SRA: “well meaning” indemnity reforms giving “unnecessary further grounds for concern”

Sole practitioners have warned of “dire consequences” if the Solicitors Regulation Authority (SRA) goes ahead with its plans to cut the minimum limit for indemnity cover from £2m to £500,000.

The Legal Services Board is considering whether to approve the change.

Clive Sutton, honorary secretary of the Sole Practitioners Group (SPG), said that although insurance premiums were a “big percentage” of turnover for sole practitioners, they rarely had to worry as to whether they were adequately covered.

Giving the SPG’s response to the regulator earlier this month, Mr Sutton said lack of cover, reduced cover or exhaustion of cover due to an inadequate policy could “have dire consequences” for a sole practitioner.

“At the moment approximately half of sole practitioners are not protected by limited liability for various reasons, and their own properties and personal assets would be put at risk by the cover being exceeded in the event of any one claim or an aggregate of claims.

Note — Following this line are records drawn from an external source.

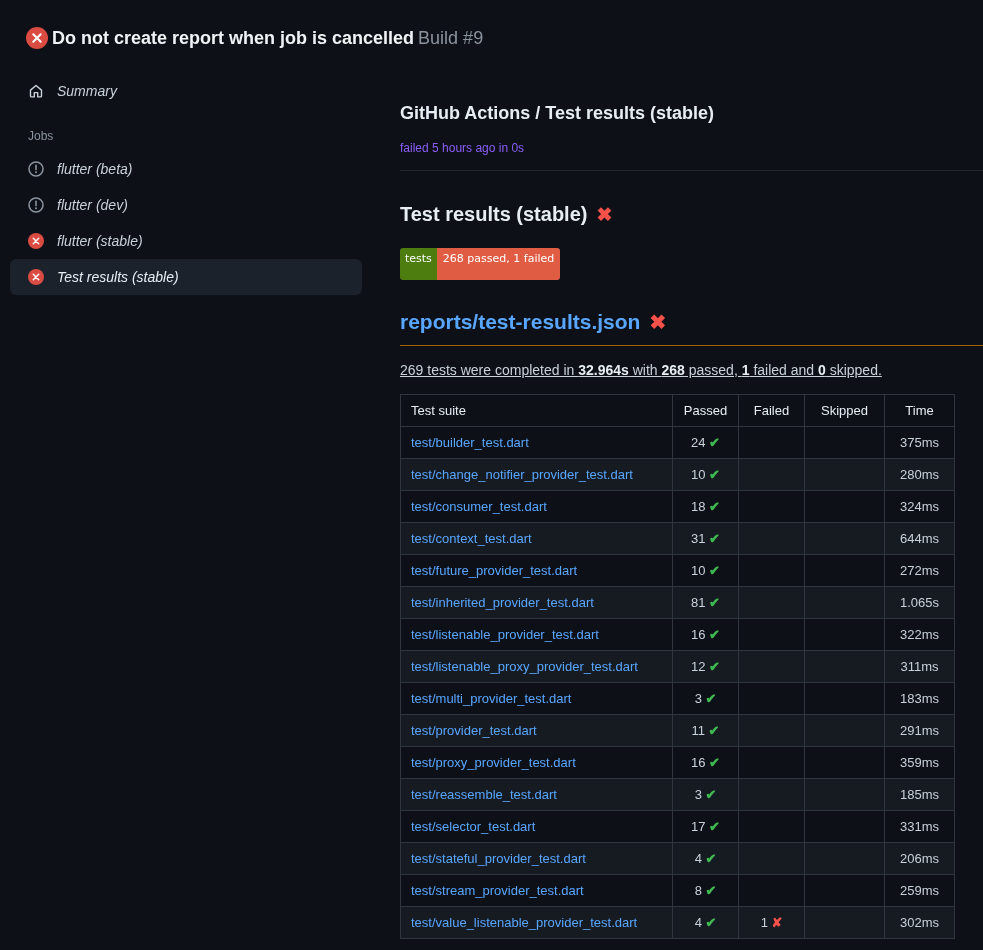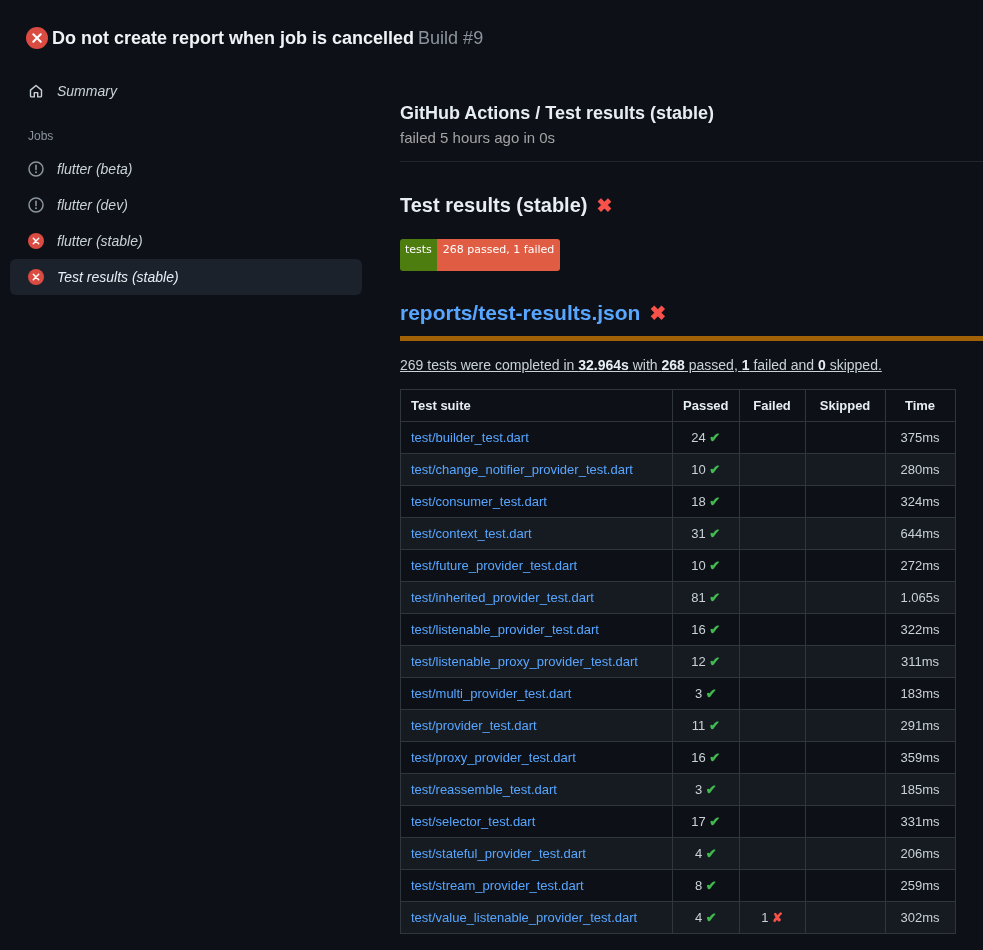--- a/index.html
+++ b/index.html
@@ -35,7 +35,7 @@
   
   .main { flex: 1; padding: 44px 0 0 28px; min-width: 0; }
   .breadcrumb { font-weight: 700; font-size: 18px; color: #e6edf3; }
-  .status-line { margin-top: 5px; font-size: 15px; color: #a3a3a3; }
+  .status-line { margin-top: 17px; font-size: 12px; color: #8b5cf6; }
   .main-divider { border: none; border-top: 1px solid #21262d; margin: 15px 0 0 0; }
 
   .section-title {

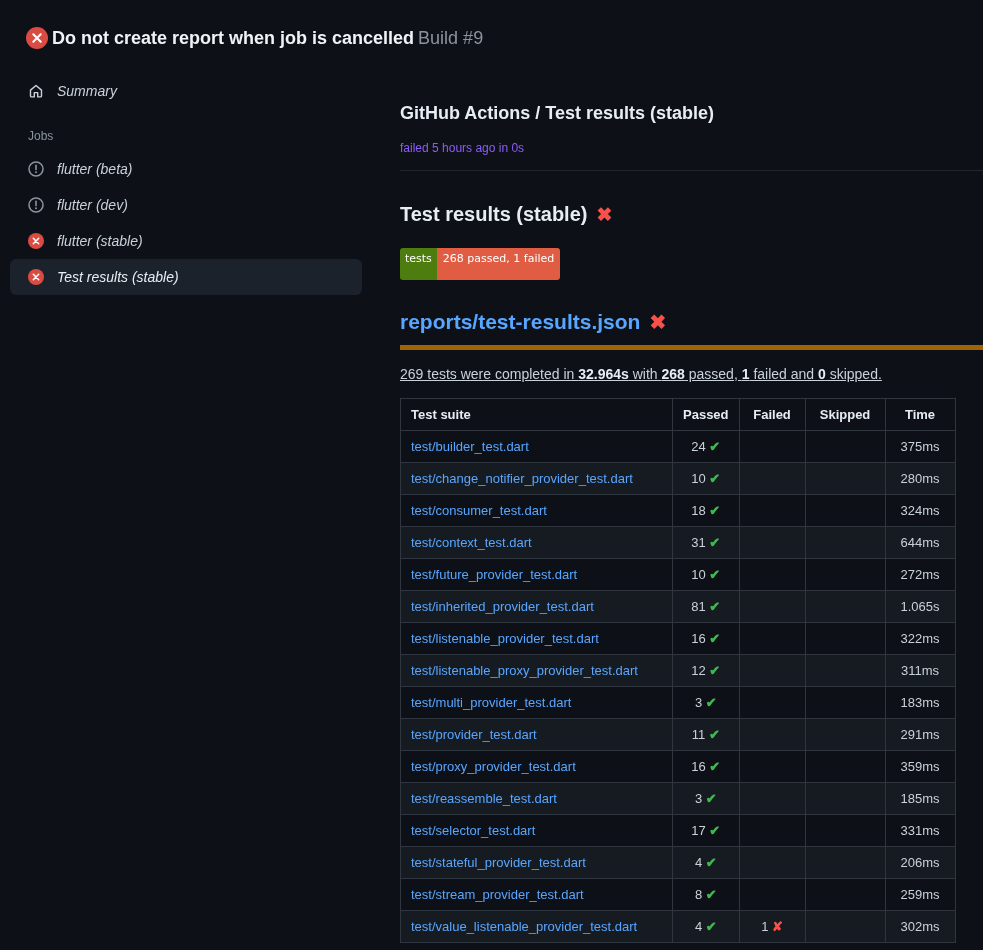--- a/index.html
+++ b/index.html
@@ -52,7 +52,7 @@
   .badge-value { background: #e05d44; color: #ffffff; padding: 5px 6px 4px; text-align: right; }
 
   .report-title {
-    margin: 30px 0 0 0; padding-bottom: 11px; border-bottom: 5px solid #a16207;
+    margin: 30px 0 0 0; padding-bottom: 11px; border-bottom: 1px solid #a16207;
     display: flex; align-items: center; gap: 9px;
     font-size: 21px; font-weight: 700;
   }

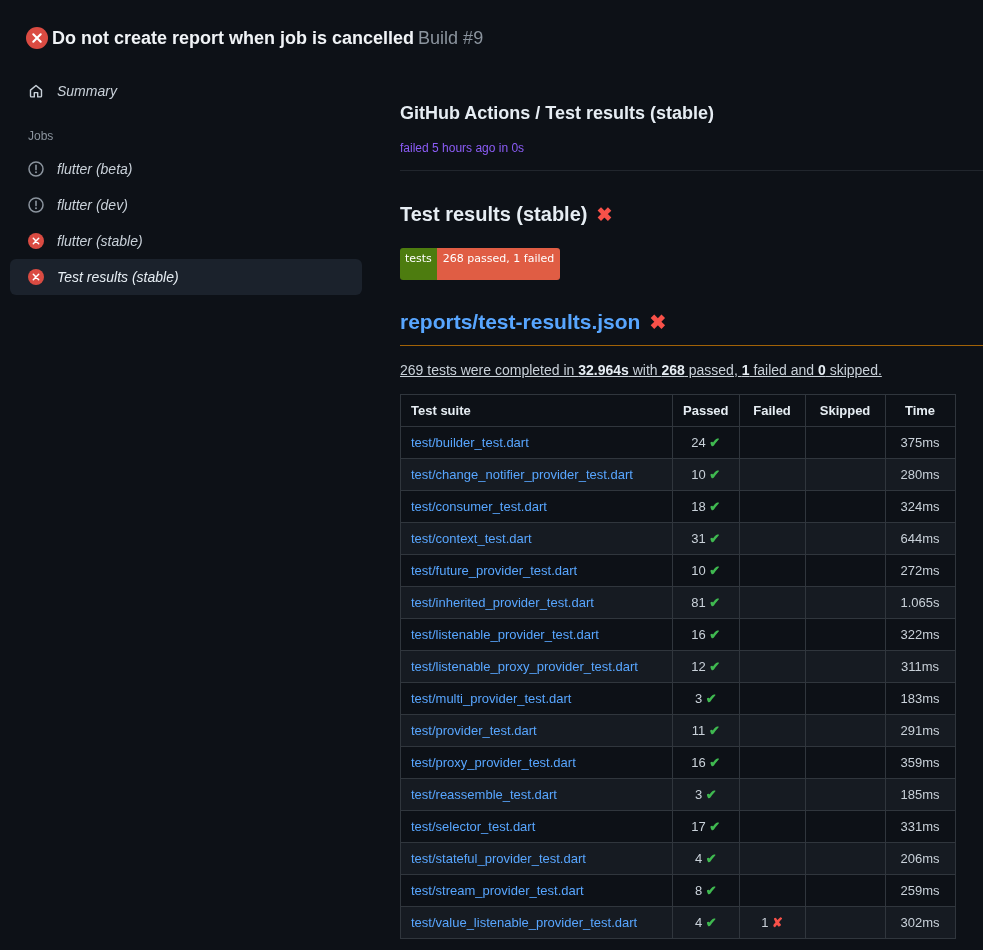--- a/index.html
+++ b/index.html
@@ -64,7 +64,7 @@
   
   table.results { border-collapse: collapse; margin-top: 16px; font-size: 13px; table-layout: fixed; }
   .results th, .results td { border: 1px solid #30363d; padding: 8px 10px; overflow: hidden; }
-  .results th { font-weight: 700; color: #e6edf3; text-align: left; }
+  .results th { font-weight: 400; color: #e6edf3; text-align: left; }
   .results th.c, .results td.cell-num, .results td.cell-time { text-align: center; }
   .results tbody tr:nth-child(even) { background: #161b22; }
   .results a.suite-link { color: #58a6ff; }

“With the current limit of £2m in respect of individual firms and £3m in respect of incorporated firms, that cover is still rarely exceeded for most sole practitioners.

“Any sole practitioner who feels at risk of a greater claim can always take additional cover. However, the cost of taking additional cover is disproportionate to the cost of the minimum cover and will continue to be so.”

The SRA’s plans have been attacked from all sides, including the Law Society, the Association of British Insurers and the legal services consumer panel. Elisabeth Davies, chair of the panel, hit back at criticism that it was advocating a lower limit for accountants than solicitors.

The SPG’s opposition is particularly significant because the plans were designed to help small firms and sole practices.

Like many of the opponents to the cut in cover, Mr Sutton questioned whether it would lead to a fall in premiums.

He predicted that the savings would be as little as 2%, and would lead to a “directive or practice direction” that client care letters set out the extent of the solicitor’s current cover.

“This would place clients in the invidious position of choosing a solicitor not only on reputation and quality of service but also on the extent of their cover, which is an unnecessary factor to introduce into the client-solicitor relationship.”

The SPG said it was opposed to limiting claims on compulsory indemnity policies to individuals and small businesses, charities and trusts, and to reducing the run-off period from six to three years. The regulator has put both of these measures on hold until next year.

Mr Sutton said that while the proposed changes were “on the face of it well meaning”, an objective analysis gave “unnecessary further grounds for concern” by sole practitioners as to the level of their cover and the “potential for friction” with clients.

He concluded that, “with some regret”, the SPG had to take the view that the responsible approach was to maintain “appropriate minimum levels of cover”.